(Problem description): Each entry that follows is to be copied exactly, minus any pictures.

(Items listed in a dataset)
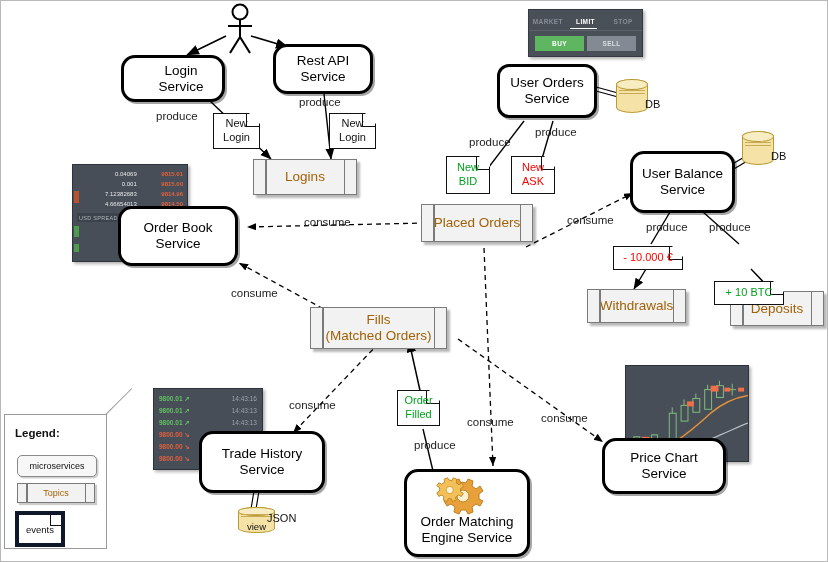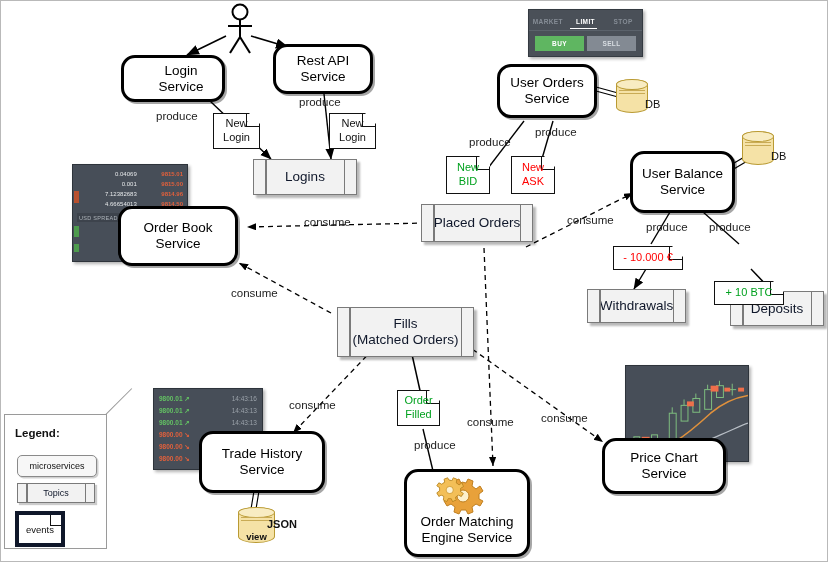--- a/index.html
+++ b/index.html
@@ -310,7 +310,7 @@
     </div>
   </div>
 
-  <div class="abs svc" style="left:496px;top:63px;width:100px;height:54px;">
+  <div class="abs svc" style="left:496px;top:63px;width:100px;height:54px;border-radius:12px;">
     <div class="lbl">
       <div>User Orders</div>
       <div>Service</div>

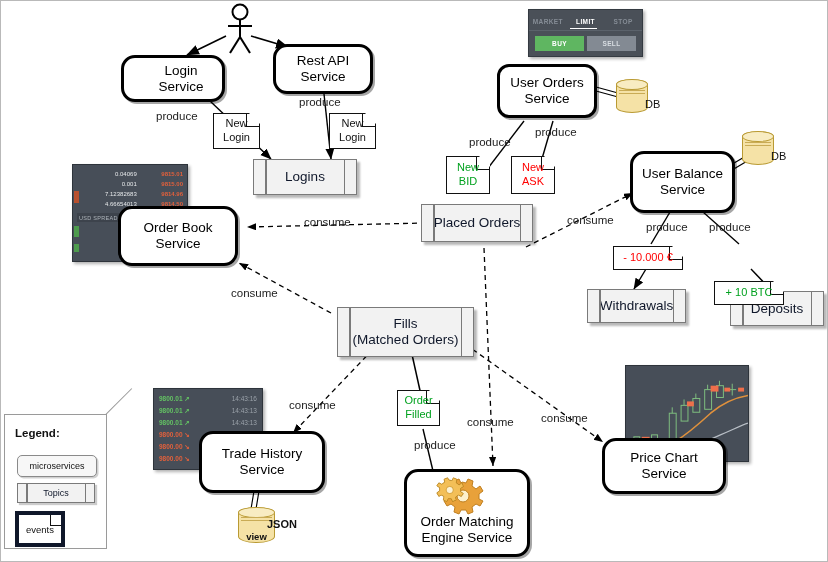--- a/index.html
+++ b/index.html
@@ -19,7 +19,7 @@
   .topic{z-index:20;box-shadow:3px 3px 2px rgba(0,0,0,0.28);}
   .topic .tbody{position:absolute;inset:0;background:#f2f2f2;border:1.5px solid #7a7a7a;
         display:flex;align-items:center;justify-content:center;text-align:center;
-        font-size:13.5px;color:#0f172a;line-height:1.15;}
+        font-size:13.5px;color:#a16207;line-height:1.15;}
   .topic .bar{position:absolute;top:0;bottom:0;width:1.5px;background:#7a7a7a;}
   .topic .bl{left:12px;} .topic .br{right:12px;}
 

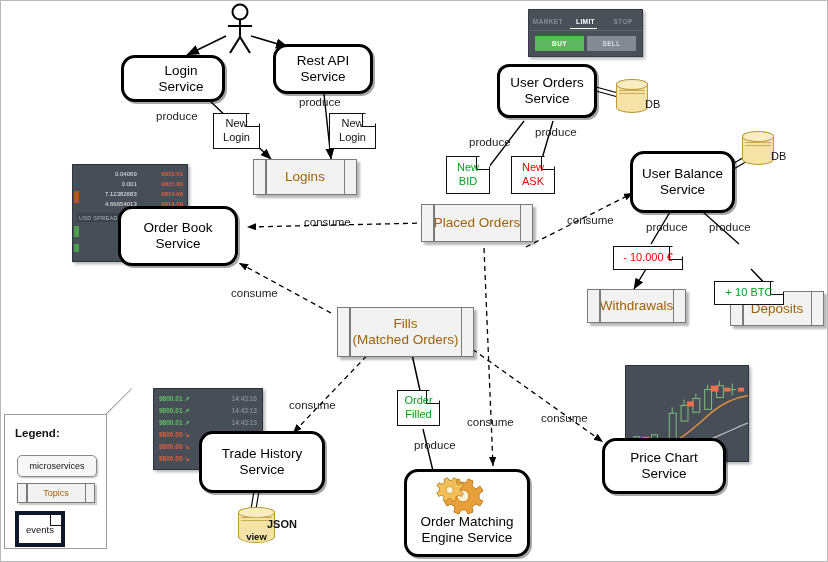--- a/index.html
+++ b/index.html
@@ -379,7 +379,7 @@
     <div class="bar br"></div>
   </div>
 
-  <div class="abs topic" style="left:336px;top:306px;width:137px;height:50px;">
+  <div class="abs topic" style="left:309px;top:306px;width:137px;height:42px;">
     <div class="tbody" style="flex-direction:column;">
       <div>Fills</div>
       <div>(Matched Orders)</div>

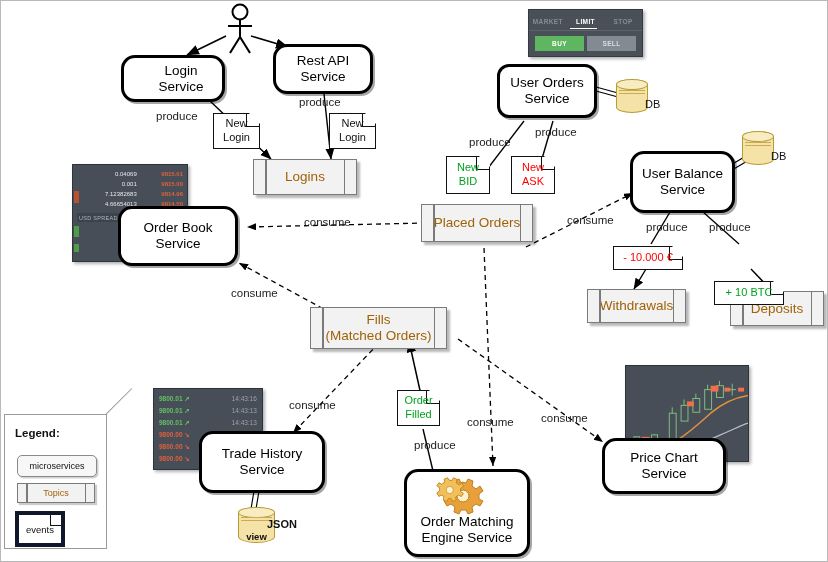--- a/index.html
+++ b/index.html
@@ -453,7 +453,7 @@
     <div class="txt">DB</div>
   </div>
 
-  <div class="abs db" style="left:237px;top:506px;width:37px;height:36px;font-weight:bold;">
+  <div class="abs db" style="left:237px;top:506px;width:37px;height:26px;">
     <div class="cyl"></div>
     <div class="top"></div>
     <div class="ln" style="top:28%;"></div>

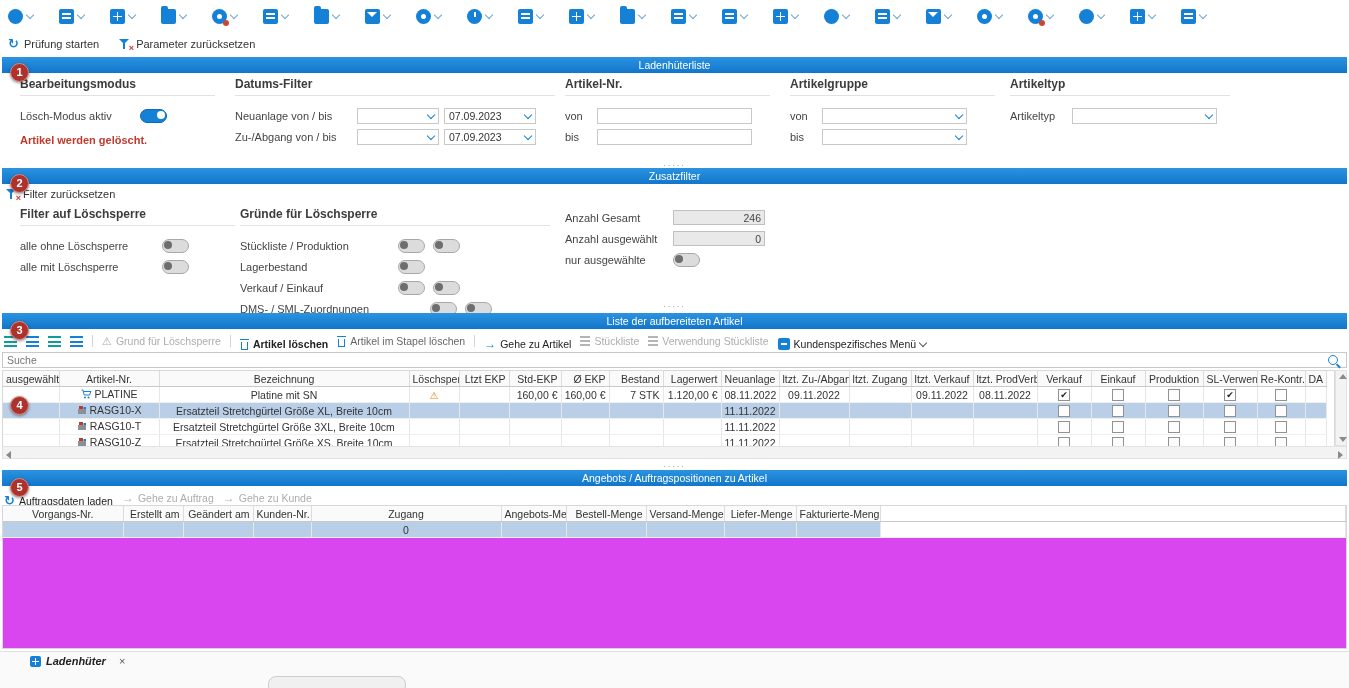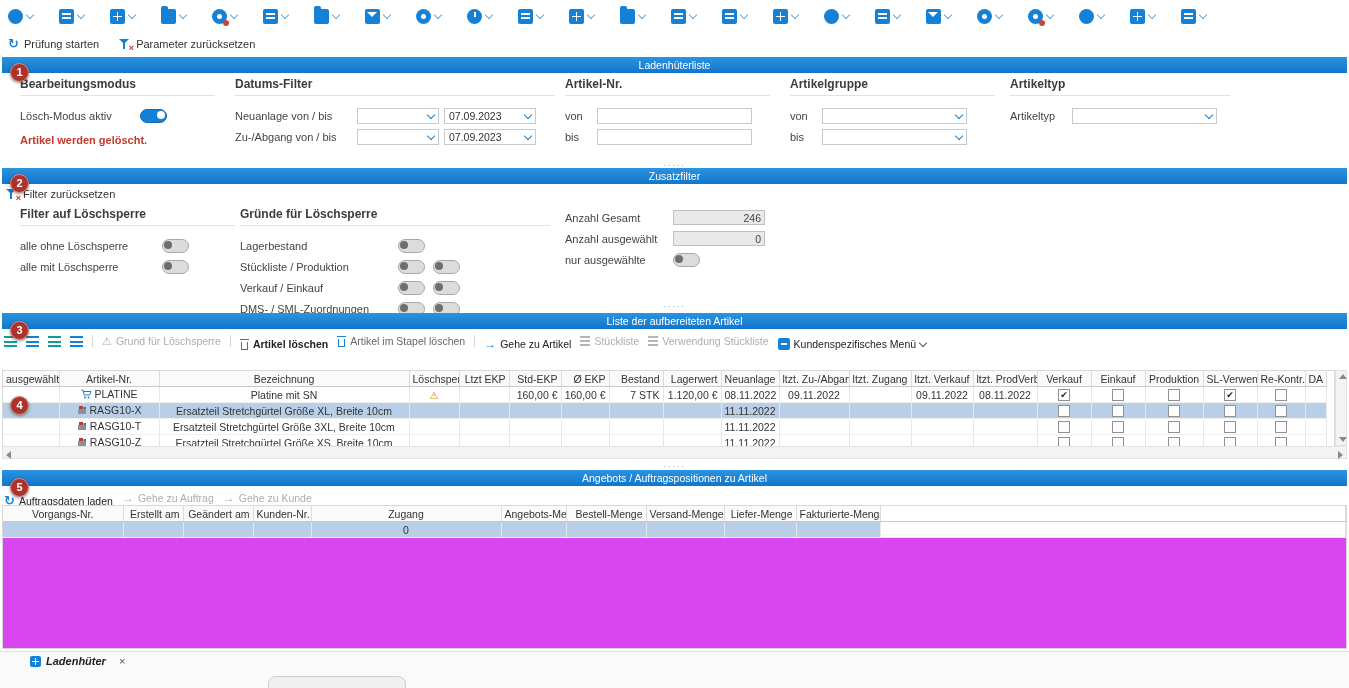--- a/index.html
+++ b/index.html
@@ -367,17 +367,17 @@
     <div class="col" style="left:240px;width:310px">
       <div class="gh">Gründe für Löschsperre</div>
       <div class="frow">
+        <span class="lbl" style="width:158px">Stückliste / Produktion</span>
+        <span class="tg">
+            <i></i>
+          </span>
+        <span style="width:8px"></span>
+        <span class="tg">
+            <i></i>
+          </span>
+      </div>
+      <div class="frow">
         <span class="lbl" style="width:158px">Lagerbestand</span>
-        <span class="tg">
-            <i></i>
-          </span>
-      </div>
-      <div class="frow">
-        <span class="lbl" style="width:158px">Stückliste / Produktion</span>
-        <span class="tg">
-            <i></i>
-          </span>
-        <span style="width:8px"></span>
         <span class="tg">
             <i></i>
           </span>

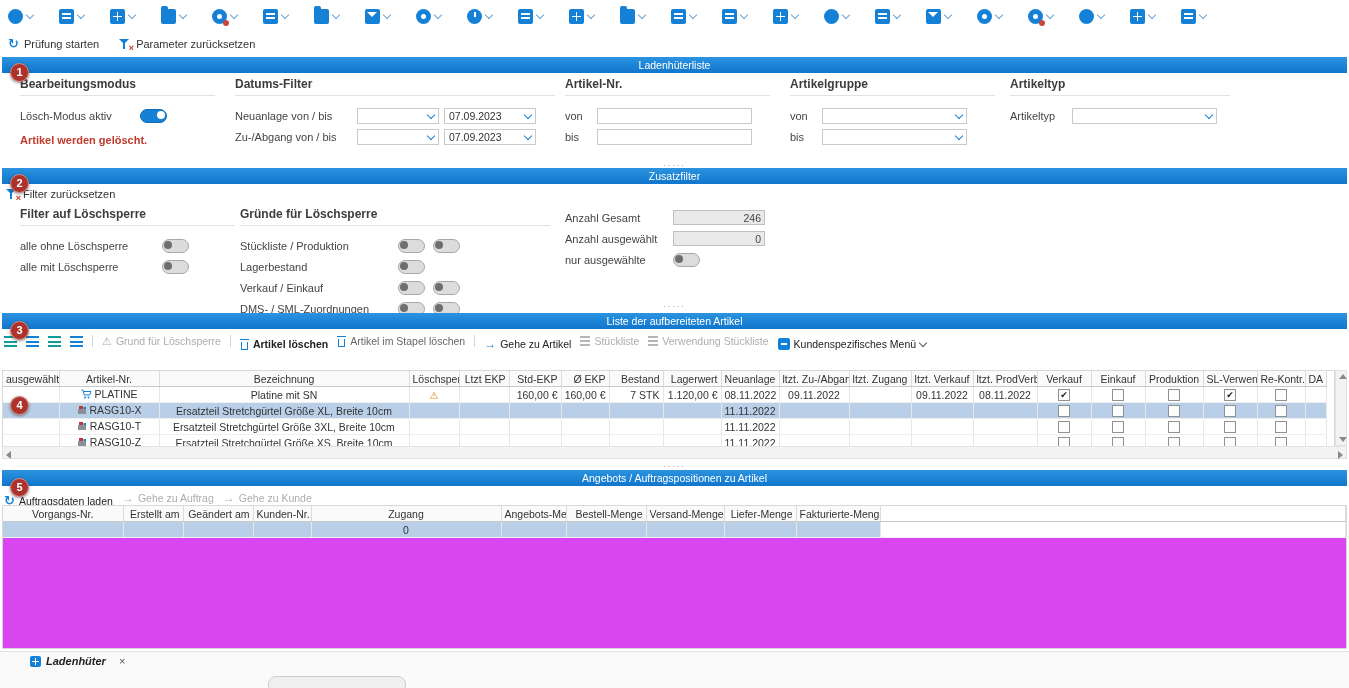--- a/index.html
+++ b/index.html
@@ -393,7 +393,7 @@
           </span>
       </div>
       <div class="frow">
-        <span class="lbl" style="width:158px">DMS- / SML-Zuordnungen</span>
+        <span class="lbl" style="width:190px">DMS- / SML-Zuordnungen</span>
         <span class="tg">
             <i></i>
           </span>

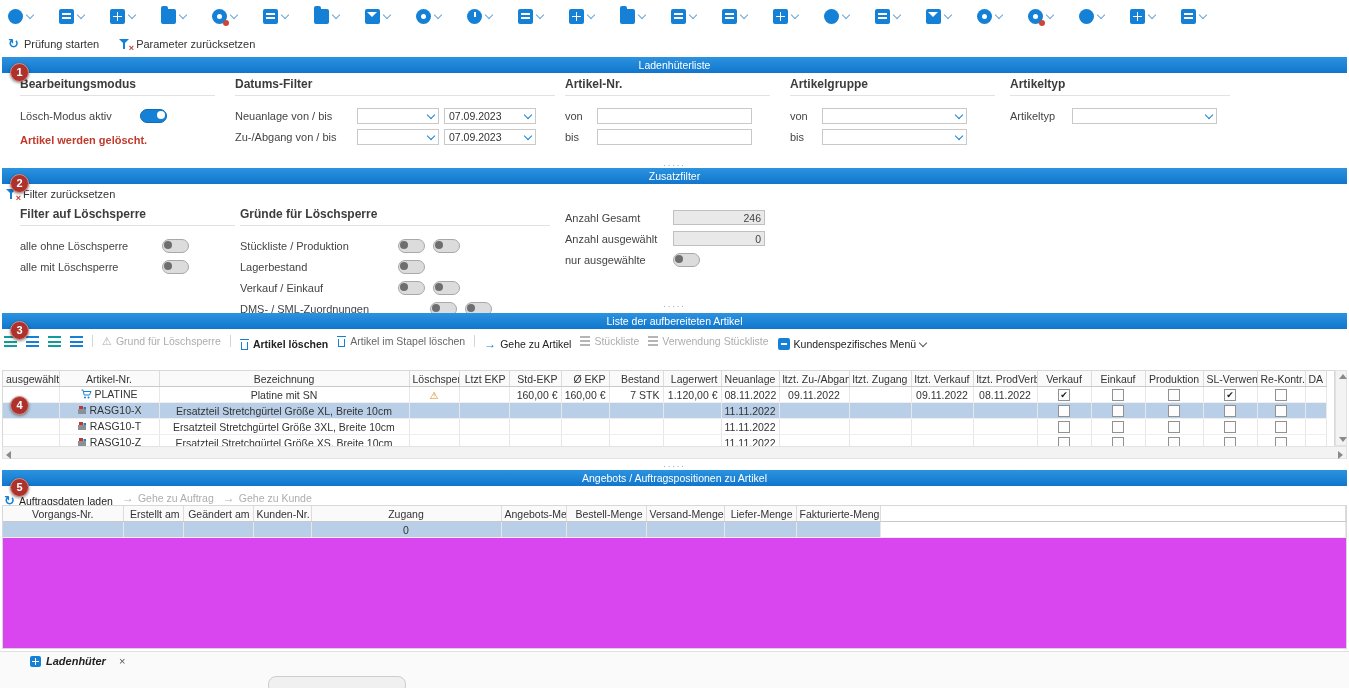--- a/index.html
+++ b/index.html
@@ -474,6 +474,10 @@
     </span>
   </div>
 
+  <div class="search">
+    <input placeholder="Suche" style="">
+    <span class="i-mag"></span>
+  </div>
 
   <div class="t1wrap">
     <table class="grid" style="width:1323px">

(The completed task):
--- a/index.html
+++ b/index.html
@@ -310,7 +310,7 @@
     </div>
   </div>
 
-  <div class="abs svc" style="left:496px;top:63px;width:100px;height:54px;">
+  <div class="abs svc" style="left:496px;top:63px;width:100px;height:54px;border-radius:12px;">
     <div class="lbl">
       <div>User Orders</div>
       <div>Service</div>

--- a/index.html
+++ b/index.html
@@ -19,7 +19,7 @@
   .topic{z-index:20;box-shadow:3px 3px 2px rgba(0,0,0,0.28);}
   .topic .tbody{position:absolute;inset:0;background:#f2f2f2;border:1.5px solid #7a7a7a;
         display:flex;align-items:center;justify-content:center;text-align:center;
-        font-size:13.5px;color:#0f172a;line-height:1.15;}
+        font-size:13.5px;color:#a16207;line-height:1.15;}
   .topic .bar{position:absolute;top:0;bottom:0;width:1.5px;background:#7a7a7a;}
   .topic .bl{left:12px;} .topic .br{right:12px;}
 

--- a/index.html
+++ b/index.html
@@ -379,7 +379,7 @@
     <div class="bar br"></div>
   </div>
 
-  <div class="abs topic" style="left:336px;top:306px;width:137px;height:50px;">
+  <div class="abs topic" style="left:309px;top:306px;width:137px;height:42px;">
     <div class="tbody" style="flex-direction:column;">
       <div>Fills</div>
       <div>(Matched Orders)</div>

--- a/index.html
+++ b/index.html
@@ -453,7 +453,7 @@
     <div class="txt">DB</div>
   </div>
 
-  <div class="abs db" style="left:237px;top:506px;width:37px;height:36px;font-weight:bold;">
+  <div class="abs db" style="left:237px;top:506px;width:37px;height:26px;">
     <div class="cyl"></div>
     <div class="top"></div>
     <div class="ln" style="top:28%;"></div>

--- a/index.html
+++ b/index.html
@@ -367,17 +367,17 @@
     <div class="col" style="left:240px;width:310px">
       <div class="gh">Gründe für Löschsperre</div>
       <div class="frow">
+        <span class="lbl" style="width:158px">Stückliste / Produktion</span>
+        <span class="tg">
+            <i></i>
+          </span>
+        <span style="width:8px"></span>
+        <span class="tg">
+            <i></i>
+          </span>
+      </div>
+      <div class="frow">
         <span class="lbl" style="width:158px">Lagerbestand</span>
-        <span class="tg">
-            <i></i>
-          </span>
-      </div>
-      <div class="frow">
-        <span class="lbl" style="width:158px">Stückliste / Produktion</span>
-        <span class="tg">
-            <i></i>
-          </span>
-        <span style="width:8px"></span>
         <span class="tg">
             <i></i>
           </span>

--- a/index.html
+++ b/index.html
@@ -393,7 +393,7 @@
           </span>
       </div>
       <div class="frow">
-        <span class="lbl" style="width:158px">DMS- / SML-Zuordnungen</span>
+        <span class="lbl" style="width:190px">DMS- / SML-Zuordnungen</span>
         <span class="tg">
             <i></i>
           </span>

--- a/index.html
+++ b/index.html
@@ -474,6 +474,10 @@
     </span>
   </div>
 
+  <div class="search">
+    <input placeholder="Suche" style="">
+    <span class="i-mag"></span>
+  </div>
 
   <div class="t1wrap">
     <table class="grid" style="width:1323px">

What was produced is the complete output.